À partir d’aujourd’hui lundi 12 février et jusqu’au 31 mars 2024, il est possible de déposer une demande auprès de l’INPS pour obtenir la nouvelle prime pour parents séparés, divorcés et/ou non cohabitants.
L’exigence : des revenus ne dépassant pas 8 174 euros
La mesure vise à garantir une contribution aux parents dans le besoin, c’est-à-dire dont les revenus n’excèdent pas 8 174 euros, qui, pendant la période d’urgence Covid, vivaient avec des mineurs ou des adultes gravement handicapés et qui, dans la même période, n’ont pas reçu de pension alimentaire. en raison du non-respect de l’autre parent (ex-conjoint ou ex-concubin).
Qui a droit au bonus ?
La prime est due lorsque l’autre parent, en raison de l’urgence épidémiologique, a cessé, réduit ou suspendu son activité professionnelle à partir du 8 mars 2020 pour une durée minimale de quatre-vingt-dix jours ou a subi une réduction de revenus d’au moins 30 pour cent par rapport aux revenus perçus en 2019.
comment s’inscrire
La demande pour bénéficier de la prestation doit être introduite auprès de l’INPS, après authentification sur le portail de l’Institut, via le service spécifique “Contribution des parents séparés ou divorcés pour garantir la continuité du service de l’allocation alimentaire”, disponible dans la rubrique “Point d’accès à prestations hors pension ».

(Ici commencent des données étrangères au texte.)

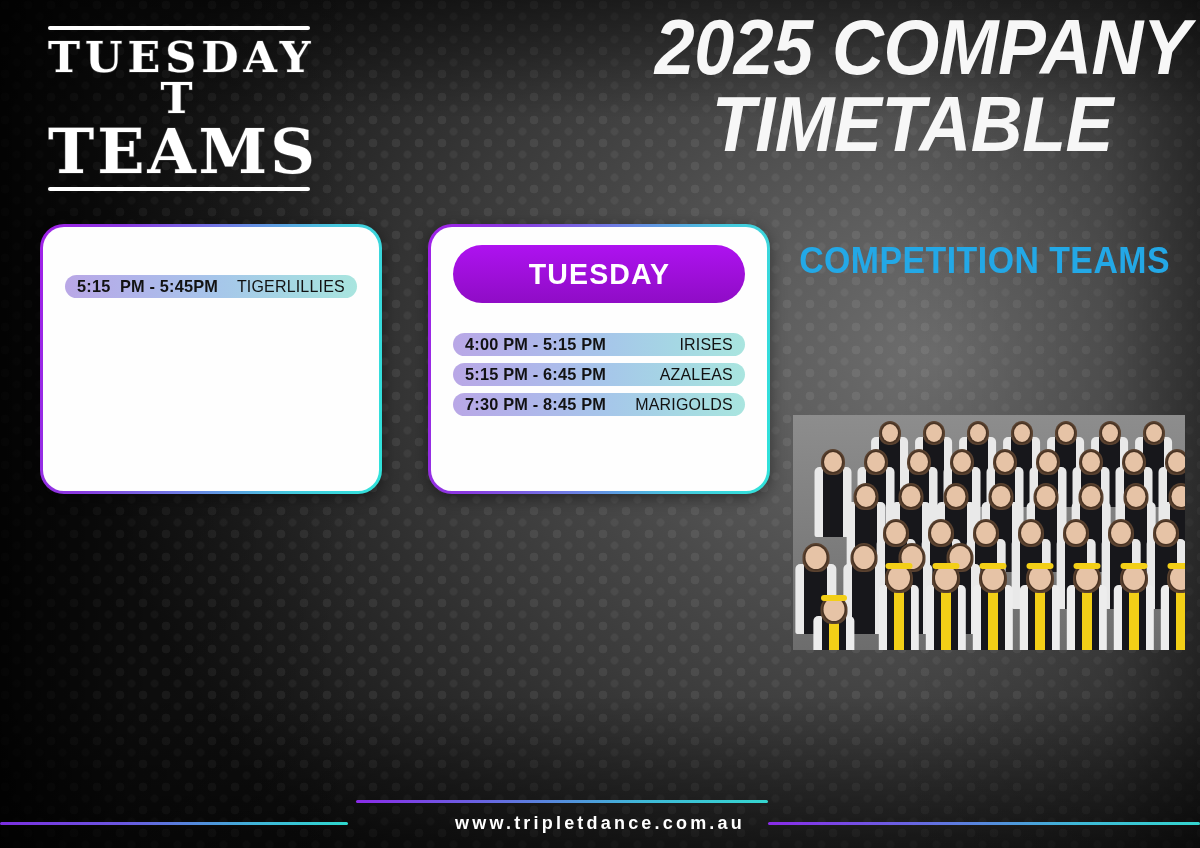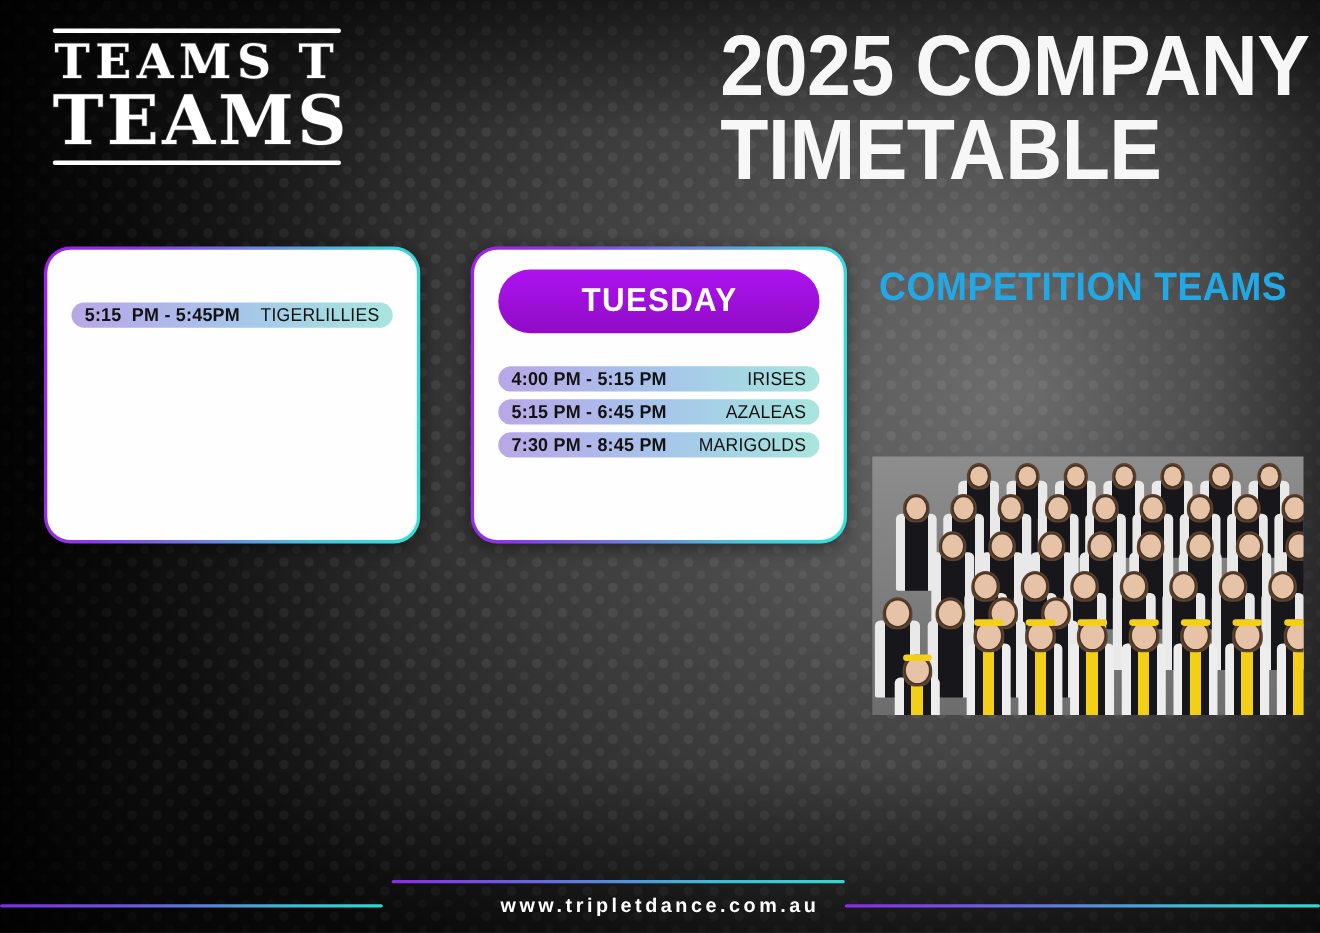--- a/index.html
+++ b/index.html
@@ -223,7 +223,7 @@
 
   <div class="logo">
     <div class="logo-rule top"></div>
-    <div class="logo-line l1">TEAMS T</div>
+    <div class="logo-line l1">TUESDAY T</div>
     <div class="logo-line l2">TEAMS</div>
     <div class="logo-rule bot"></div>
   </div>

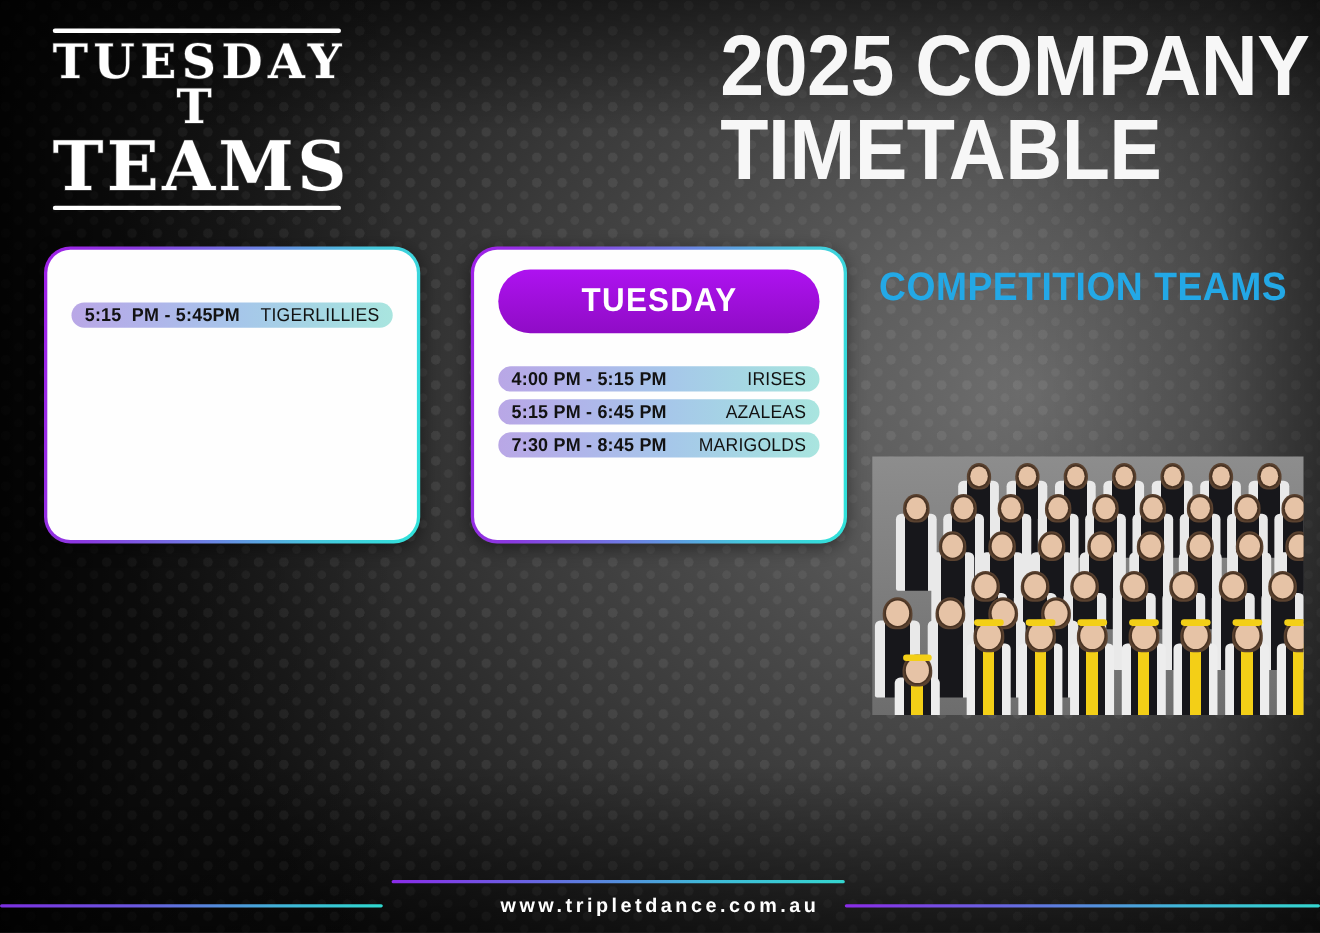--- a/index.html
+++ b/index.html
@@ -69,8 +69,8 @@
 
   
   .title-wrap {
-    position:absolute; right:30px; top:22px;
-    width:560px; text-align:left;
+    position:absolute; right:30px; top:10px;
+    width:560px; text-align:center;font-style:italic;
   }
   .title-l1, .title-l2 {
     font-family:"Liberation Sans Narrow","Liberation Sans", sans-serif;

Cotisation pour un maximum de 12 mois
La Prime pour parents séparés, divorcés et/ou non cohabitants est versée en un seul versement d’un montant égal au montant impayé de l’allocation alimentaire et dans la limite de 800,00 € par mois. La contribution est due pour une durée maximale de douze mois compte tenu de la disponibilité du fonds qui s’élève à 10 millions d’euros. La prestation sera versée par l’INPS après vérification des conditions légales par le Département des Politiques Familiales.